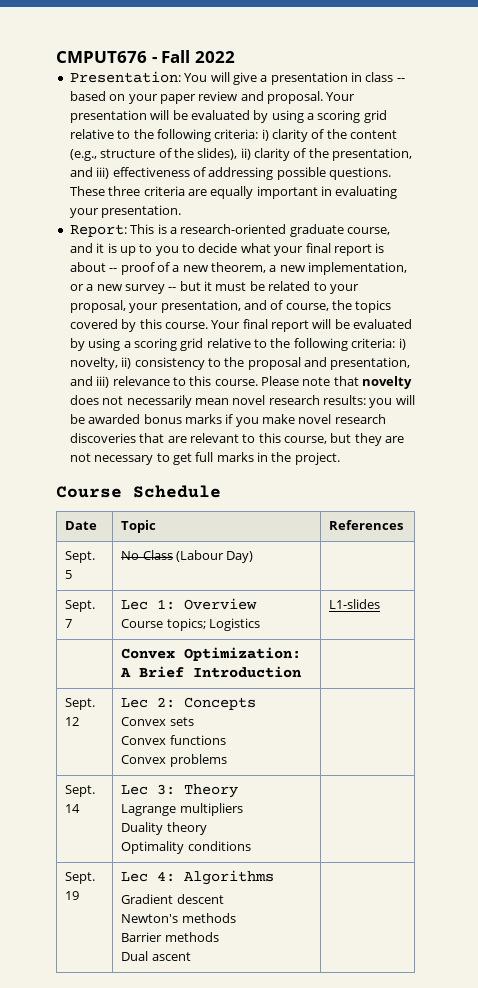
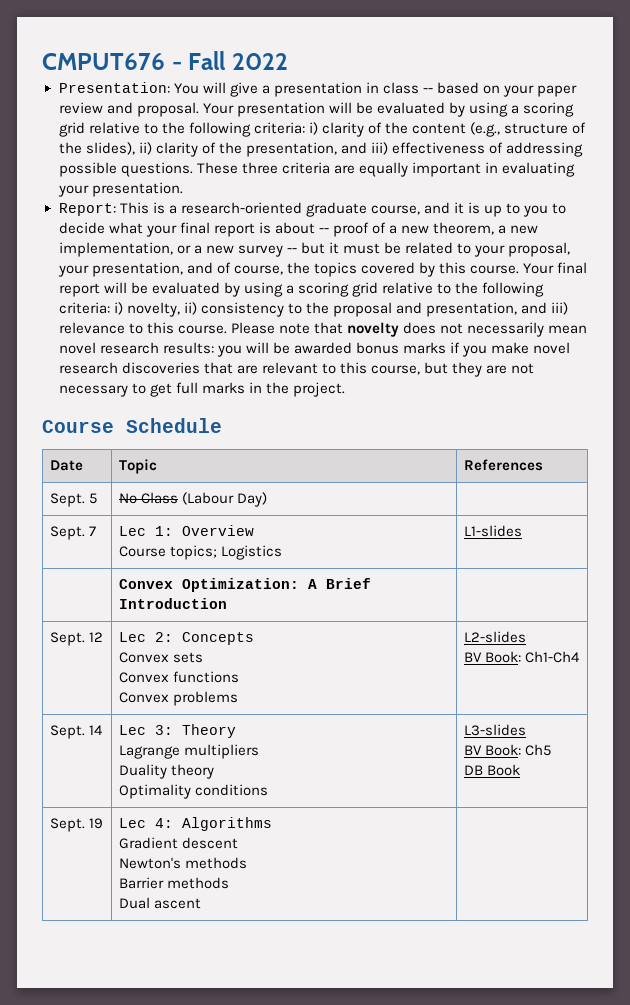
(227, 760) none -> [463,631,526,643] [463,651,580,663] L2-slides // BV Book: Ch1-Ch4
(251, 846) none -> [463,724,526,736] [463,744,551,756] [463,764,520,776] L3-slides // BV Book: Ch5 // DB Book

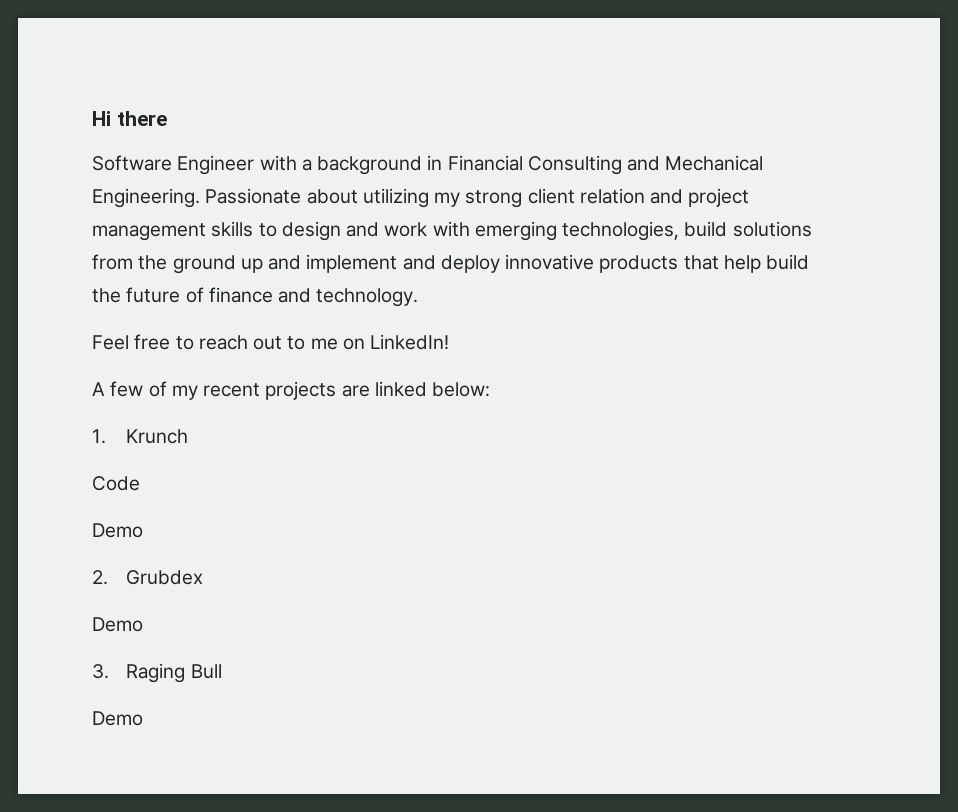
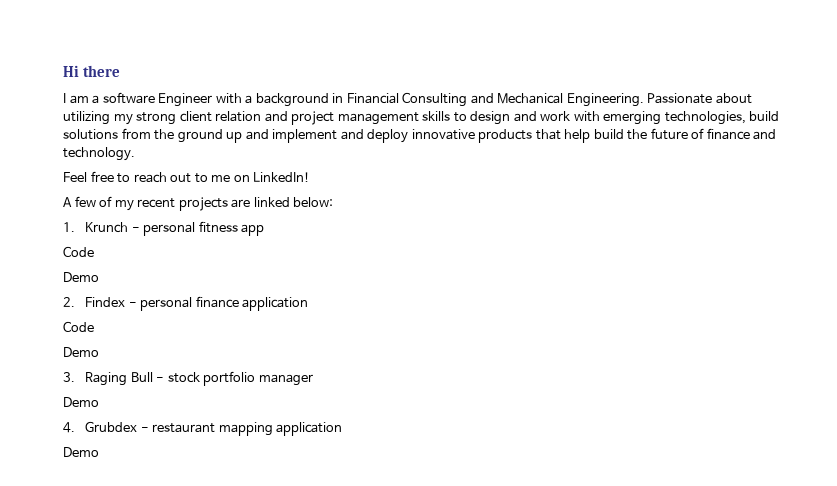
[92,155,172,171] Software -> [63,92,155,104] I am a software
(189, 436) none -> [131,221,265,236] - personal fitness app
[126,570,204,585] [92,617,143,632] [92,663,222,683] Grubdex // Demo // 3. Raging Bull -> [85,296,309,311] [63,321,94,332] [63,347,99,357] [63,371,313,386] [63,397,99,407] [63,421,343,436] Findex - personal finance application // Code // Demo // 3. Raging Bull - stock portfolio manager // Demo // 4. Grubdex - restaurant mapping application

********************

Required action: Pictures are to be left out when the lines from the one containing "(251, 846) none" through the end of the records above are repeated exactly; no other line is wanted.

Result of this exercise:
(251, 846) none -> [463,724,526,736] [463,744,551,756] [463,764,520,776] L3-slides // BV Book: Ch5 // DB Book

[92,155,172,171] Software -> [63,92,155,104] I am a software
(189, 436) none -> [131,221,265,236] - personal fitness app
[126,570,204,585] [92,617,143,632] [92,663,222,683] Grubdex // Demo // 3. Raging Bull -> [85,296,309,311] [63,321,94,332] [63,347,99,357] [63,371,313,386] [63,397,99,407] [63,421,343,436] Findex - personal finance application // Code // Demo // 3. Raging Bull - stock portfolio manager // Demo // 4. Grubdex - restaurant mapping application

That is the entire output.